WHAT TO DO:
Everything in the entries is to be written out exactly, except for the pictures.

****************

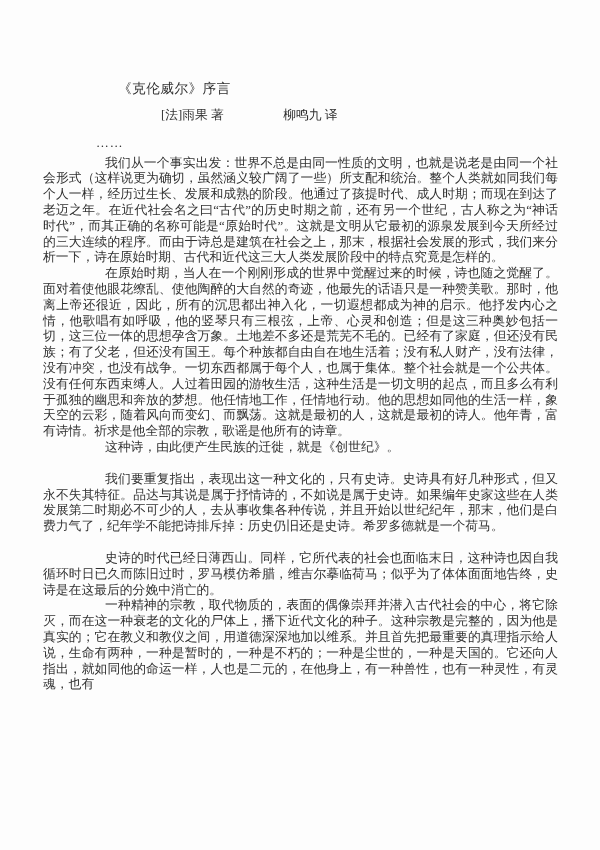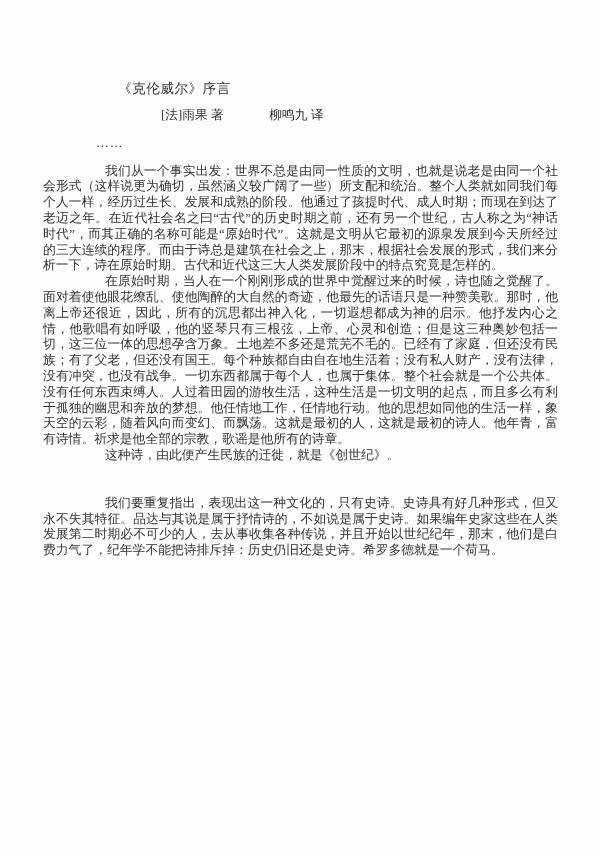--- a/index.html
+++ b/index.html
@@ -37,7 +37,7 @@
     white-space: nowrap;
   }
   .byline .translator {
-    margin-left: 42px;
+    margin-left: 56px;
   }
   .ellipsis-line {
     margin: 12px 0 0 0;

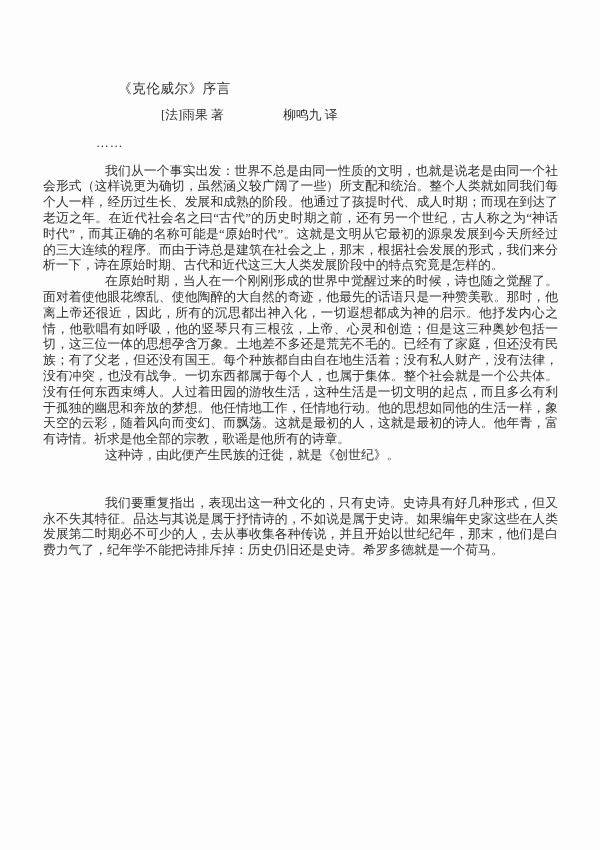--- a/index.html
+++ b/index.html
@@ -49,7 +49,7 @@
     text-indent: 62px;
   }
   p.para.first {
-    margin-top: 12px;
+    margin-top: 4px;
   }
   p.para.gap {
     margin-top: 32px;

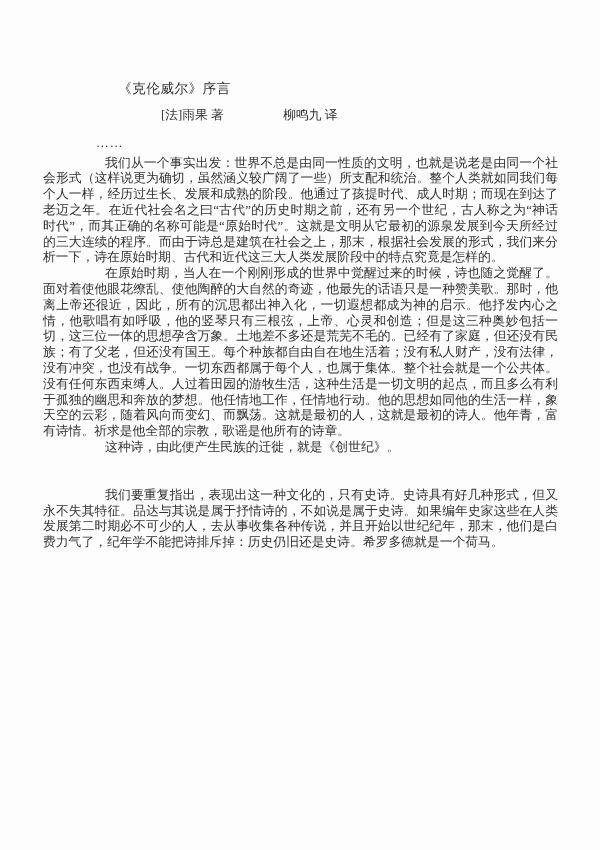--- a/index.html
+++ b/index.html
@@ -52,7 +52,7 @@
     margin-top: 4px;
   }
   p.para.gap {
-    margin-top: 32px;
+    margin-top: 16px;
   }
 </style>
 </head>

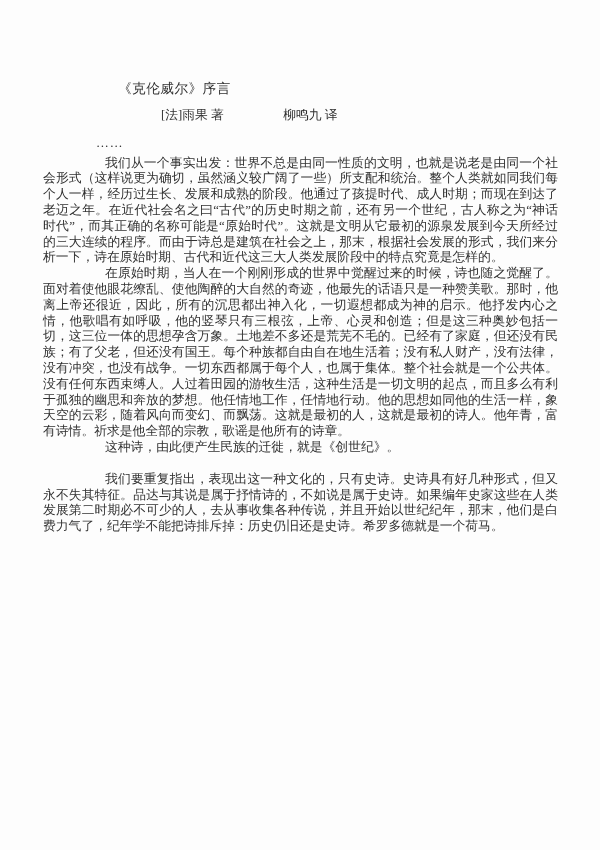--- a/index.html
+++ b/index.html
@@ -79,6 +79,7 @@
 
     <p class="para gap">我们要重复指出，表现出这一种文化的，只有史诗。史诗具有好几种形式，但又永不失其特征。品达与其说是属于抒情诗的，不如说是属于史诗。如果编年史家这些在人类发展第二时期必不可少的人，去从事收集各种传说，并且开始以世纪纪年，那末，他们是白费力气了，纪年学不能把诗排斥掉：历史仍旧还是史诗。希罗多德就是一个荷马。</p>
 
+    <p class="para gap">史诗的时代已经日薄西山。同样，它所代表的社会也面临末日，这种诗也因自我循环时日已久而陈旧过时，罗马模仿希腊，维吉尔摹临荷马；似乎为了体体面面地告终，史诗是在这最后的分娩中消亡的。</p>
 
 
 

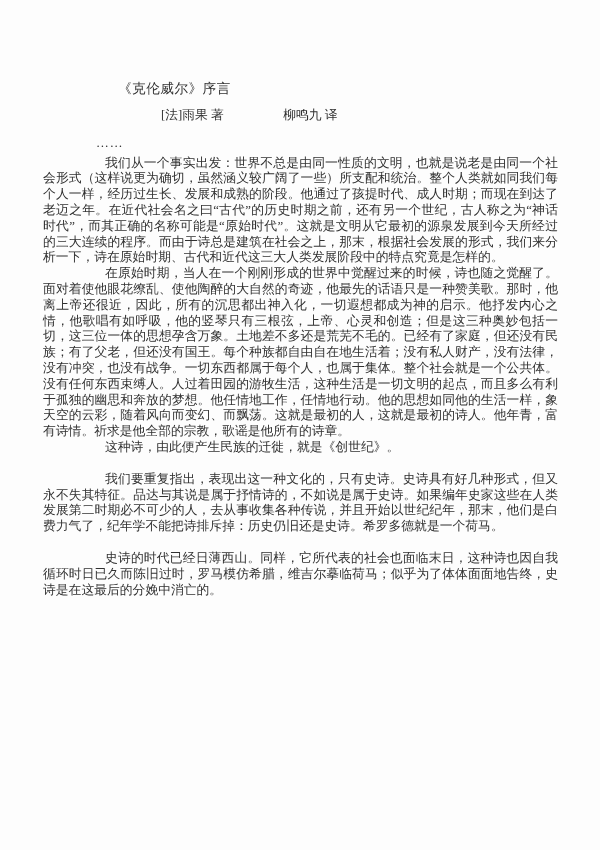--- a/index.html
+++ b/index.html
@@ -82,6 +82,7 @@
     <p class="para gap">史诗的时代已经日薄西山。同样，它所代表的社会也面临末日，这种诗也因自我循环时日已久而陈旧过时，罗马模仿希腊，维吉尔摹临荷马；似乎为了体体面面地告终，史诗是在这最后的分娩中消亡的。</p>
 
 
+    <p class="para">一种精神的宗教，取代物质的，表面的偶像崇拜并潜入古代社会的中心，将它除灭，而在这一种衰老的文化的尸体上，播下近代文化的种子。这种宗教是完整的，因为他是真实的；它在教义和教仪之间，用道德深深地加以维系。并且首先把最重要的真理指示给人说，生命有两种，一种是暂时的，一种是不朽的；一种是尘世的，一种是天国的。它还向人指出，就如同他的命运一样，人也是二元的，在他身上，有一种兽性，也有一种灵性，有灵魂，也有</p>
 
   </div>
 </div>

****************

OUTPUT FOR THIS EXERCISE:
--- a/index.html
+++ b/index.html
@@ -37,7 +37,7 @@
     white-space: nowrap;
   }
   .byline .translator {
-    margin-left: 42px;
+    margin-left: 56px;
   }
   .ellipsis-line {
     margin: 12px 0 0 0;

--- a/index.html
+++ b/index.html
@@ -49,7 +49,7 @@
     text-indent: 62px;
   }
   p.para.first {
-    margin-top: 12px;
+    margin-top: 4px;
   }
   p.para.gap {
     margin-top: 32px;

--- a/index.html
+++ b/index.html
@@ -52,7 +52,7 @@
     margin-top: 4px;
   }
   p.para.gap {
-    margin-top: 32px;
+    margin-top: 16px;
   }
 </style>
 </head>

--- a/index.html
+++ b/index.html
@@ -79,6 +79,7 @@
 
     <p class="para gap">我们要重复指出，表现出这一种文化的，只有史诗。史诗具有好几种形式，但又永不失其特征。品达与其说是属于抒情诗的，不如说是属于史诗。如果编年史家这些在人类发展第二时期必不可少的人，去从事收集各种传说，并且开始以世纪纪年，那末，他们是白费力气了，纪年学不能把诗排斥掉：历史仍旧还是史诗。希罗多德就是一个荷马。</p>
 
+    <p class="para gap">史诗的时代已经日薄西山。同样，它所代表的社会也面临末日，这种诗也因自我循环时日已久而陈旧过时，罗马模仿希腊，维吉尔摹临荷马；似乎为了体体面面地告终，史诗是在这最后的分娩中消亡的。</p>
 
 
 

--- a/index.html
+++ b/index.html
@@ -82,6 +82,7 @@
     <p class="para gap">史诗的时代已经日薄西山。同样，它所代表的社会也面临末日，这种诗也因自我循环时日已久而陈旧过时，罗马模仿希腊，维吉尔摹临荷马；似乎为了体体面面地告终，史诗是在这最后的分娩中消亡的。</p>
 
 
+    <p class="para">一种精神的宗教，取代物质的，表面的偶像崇拜并潜入古代社会的中心，将它除灭，而在这一种衰老的文化的尸体上，播下近代文化的种子。这种宗教是完整的，因为他是真实的；它在教义和教仪之间，用道德深深地加以维系。并且首先把最重要的真理指示给人说，生命有两种，一种是暂时的，一种是不朽的；一种是尘世的，一种是天国的。它还向人指出，就如同他的命运一样，人也是二元的，在他身上，有一种兽性，也有一种灵性，有灵魂，也有</p>
 
   </div>
 </div>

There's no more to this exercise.